Patrick looked at him, lost in a thought. ‘Where’s it come from?’

‘A big reservoir, off to the north. The highest ground in the district.’

‘Is there enough water?’

‘I assume. It’s not New York, is it? Six or seven thousand people.’

‘Five thousand, eight hundred and eighty. It’s on the sign as you come into town.’

Moy ran over a dead fox with a smear where its head had been. ‘These little buildings are pump houses,’ he said, indicating a small brick structure through which the pipe passed. ‘There’s one every few kilometres.’

Patrick looked at him again. ‘But you said the reservoir was built on high ground.
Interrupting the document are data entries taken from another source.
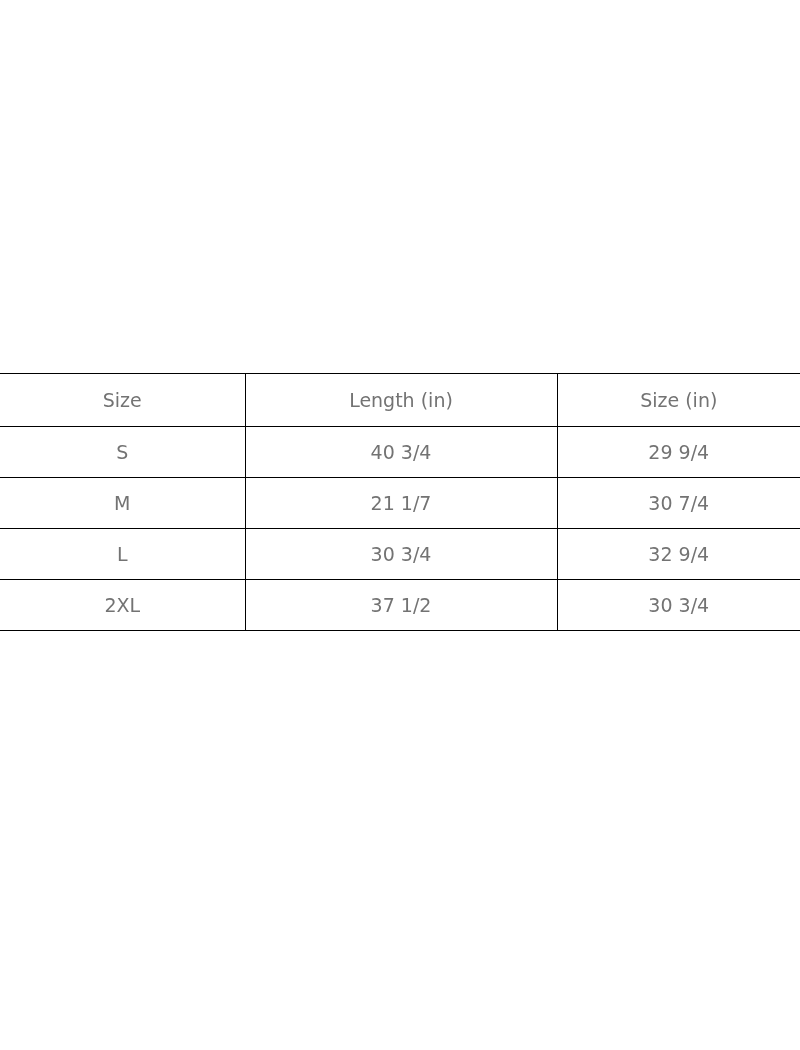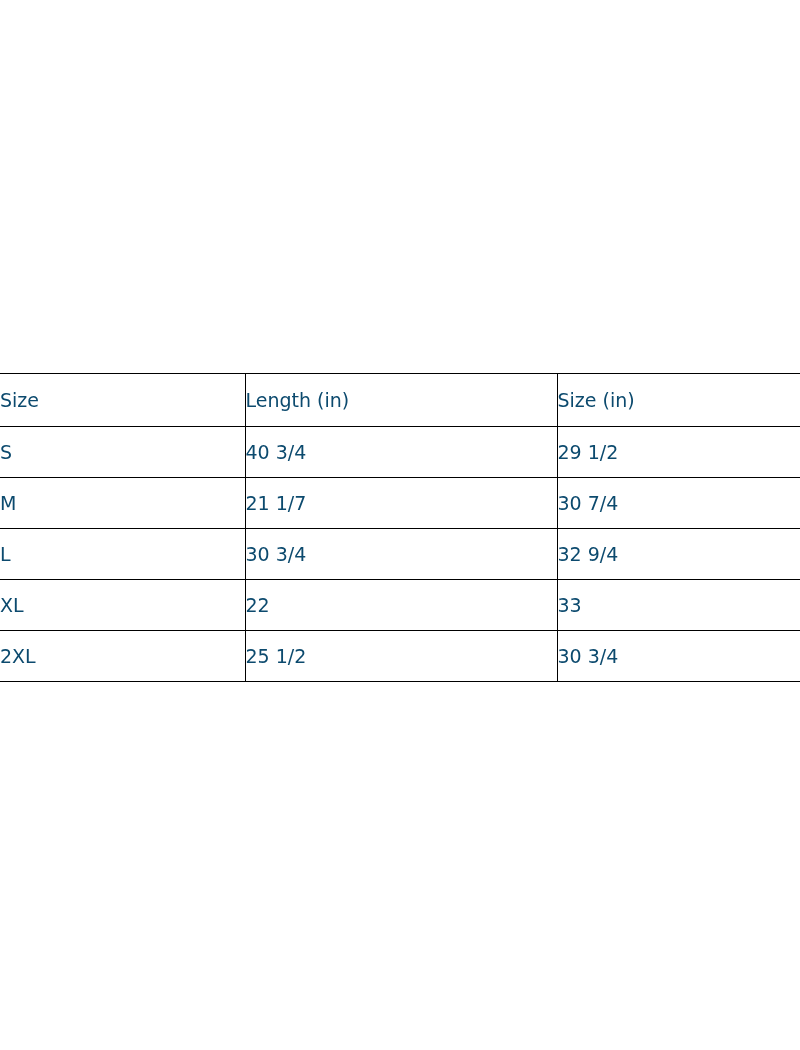--- a/index.html
+++ b/index.html
@@ -29,28 +29,28 @@
     width: 800px;
   }
   table.size-chart {
     border-collapse: collapse;
     width: 800px;
     table-layout: fixed;
   }
   table.size-chart td,
   table.size-chart th {
     border: 1.5px solid #000000;
-    text-align: left;
+    text-align: center;
     vertical-align: middle;
     font-weight: normal;
     font-size: 19px;
     line-height: 1.2;
     padding: 0;
     height: 50px;
-    color: #0c4a6e;
+    color: #737373;
     margin-left: 21px;
   }
   table.size-chart tr.header-row th {
     height: 52px;
   }
   table.size-chart col.c1 { width: 245px; }
   table.size-chart col.c2 { width: 312px; }
   table.size-chart col.c3 { width: 243px; }
   
   table.size-chart tr td:first-child,
@@ -77,38 +77,33 @@
         <tr class="header-row">
           <th>Size</th>
           <th>Length (in)</th>
           <th>Size (in)</th>
         </tr>
       </thead>
       <tbody>
         <tr>
           <td>S</td>
           <td>40 3/4</td>
-          <td>29 1/2</td>
+          <td>29 9/4</td>
         </tr>
         <tr>
           <td>M</td>
           <td>21 1/7</td>
           <td>30 7/4</td>
         </tr>
         <tr>
           <td>L</td>
           <td>30 3/4</td>
           <td>32 9/4</td>
         </tr>
         <tr>
-          <td>XL</td>
-          <td>22</td>
-          <td>33</td>
-        </tr>
-        <tr>
           <td>2XL</td>
-          <td>25 1/2</td>
+          <td>37 1/2</td>
           <td>30 3/4</td>
         </tr>
       </tbody>
     </table>
   </div>
 </div>
 
 </body></html>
Why do they need pumps?’

‘Maybe it’s not high enough.’

‘There’s lots of pump houses.’

‘There’s a lot of water.’

‘And a lot of gravity.’

Moy stopped to think. ‘I’m starting to see you’re a clever young man.’

Patrick studied the ripe wheat. ‘Tom was smarter,’ he said.

‘Tom?’

‘Don’t be stupid, you know who Tom was.’

‘Your brother?’

No reply.

‘Was he older than you?’

‘Yes.’

Moy was determined to take it slowly. ‘Tell me about him.’

‘What?’

‘Tom. What was he like at school?’

‘He used to teach me my tables. Dad said he had a photographic memory. You could take a list of words, as hard as you like, and put them in front of him. Maybe five or ten minutes later you could test him…a hundred per cent, every time.’

‘That’d be handy for crosswords.’

Patrick stopped, thinking about what he was saying. ‘He remembered all of Dad’s phone numbers. Dad used to call him Teledex, but Tom got angry, so he stopped.’

There was a long pause. Moy was willing to wait. He watched an eagle searching for thermals or perhaps thinking about eating what was left of the fox. ‘Sounds like you really got on with your brother?’